═══ Supplied information ═══
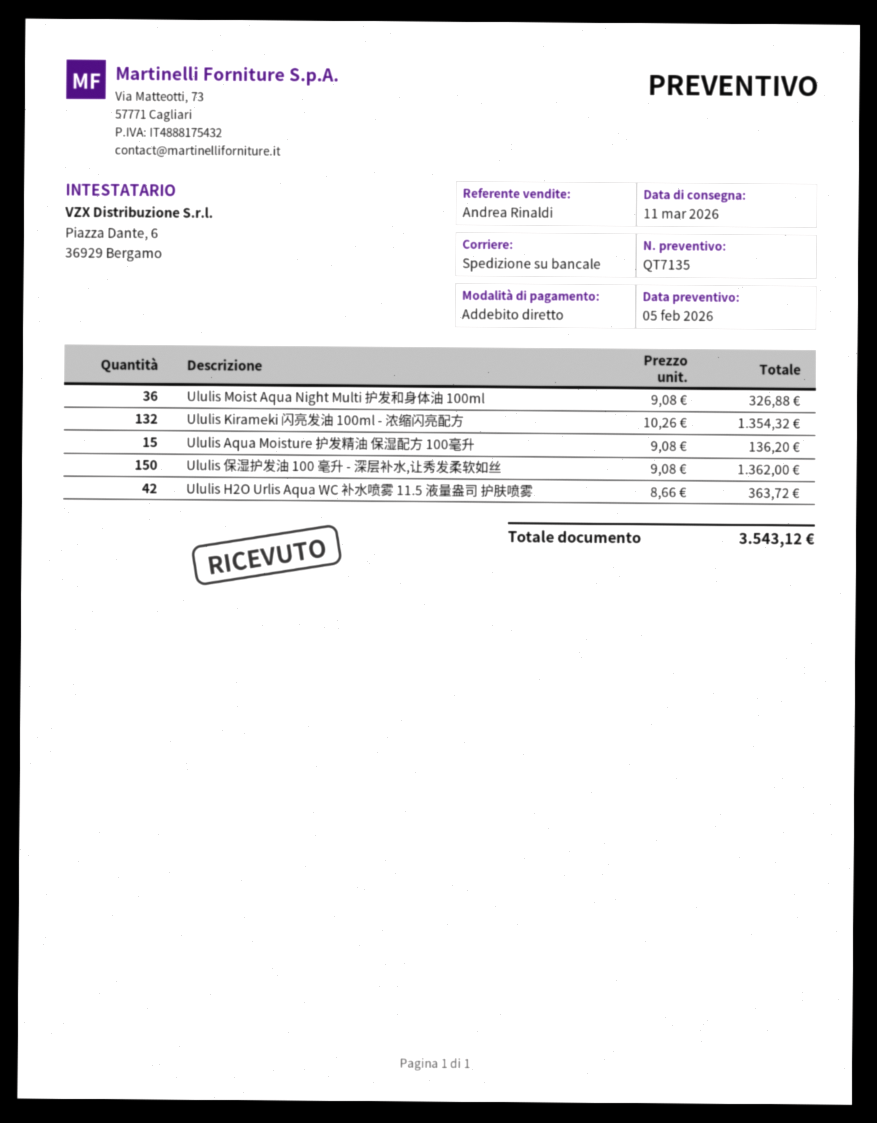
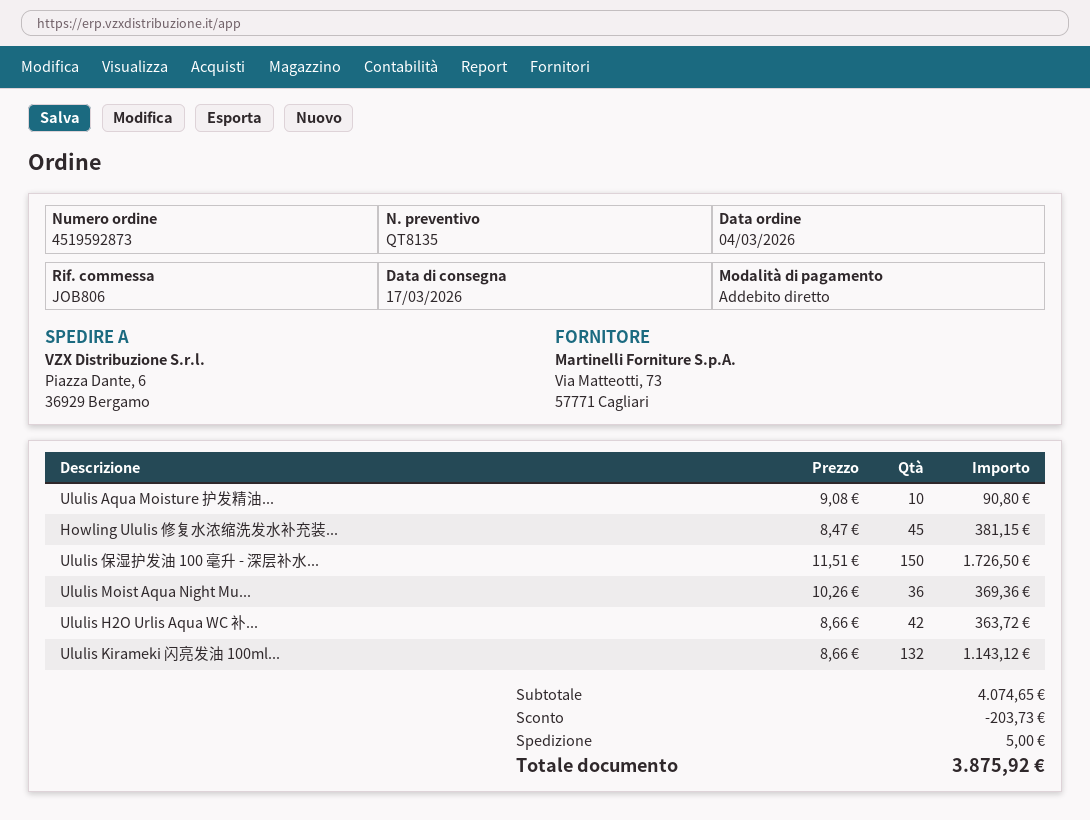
quote number: QT7135 -> QT8135
delivery date: 2026-03-11 -> 2026-03-17
Ululis Moist Aqua Night Multi 护发和身体油 100ml: 36 x 9.08 = 326.88 -> 36 x 10.26 = 369.36
Ululis Kirameki 闪亮发油 100ml - 浓缩闪亮配方: 132 x 10.26 = 1354.32 -> 132 x 8.66 = 1143.12
Ululis Aqua Moisture 护发精油 保湿配方 100毫升: 15 x 9.08 = 136.20 -> 10 x 9.08 = 90.80
Ululis 保湿护发油 100 毫升 - 深层补水,让秀发柔软如丝: 150 x 9.08 = 1362.00 -> 150 x 11.51 = 1726.50
Howling Ululis 修复水浓缩洗发水补充装...: none -> 45 x 8.47 = 381.15
discount: none -> 203.73
shipping: none -> 5.00
total: 3543.12 -> 3875.92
═══
Every line above is to be repeated exactly, but no picture is to appear in the copy.

**Task answer:**
quote number: QT7135 -> QT8135
delivery date: 2026-03-11 -> 2026-03-17
Ululis Moist Aqua Night Multi 护发和身体油 100ml: 36 x 9.08 = 326.88 -> 36 x 10.26 = 369.36
Ululis Kirameki 闪亮发油 100ml - 浓缩闪亮配方: 132 x 10.26 = 1354.32 -> 132 x 8.66 = 1143.12
Ululis Aqua Moisture 护发精油 保湿配方 100毫升: 15 x 9.08 = 136.20 -> 10 x 9.08 = 90.80
Ululis 保湿护发油 100 毫升 - 深层补水,让秀发柔软如丝: 150 x 9.08 = 1362.00 -> 150 x 11.51 = 1726.50
Howling Ululis 修复水浓缩洗发水补充装...: none -> 45 x 8.47 = 381.15
discount: none -> 203.73
shipping: none -> 5.00
total: 3543.12 -> 3875.92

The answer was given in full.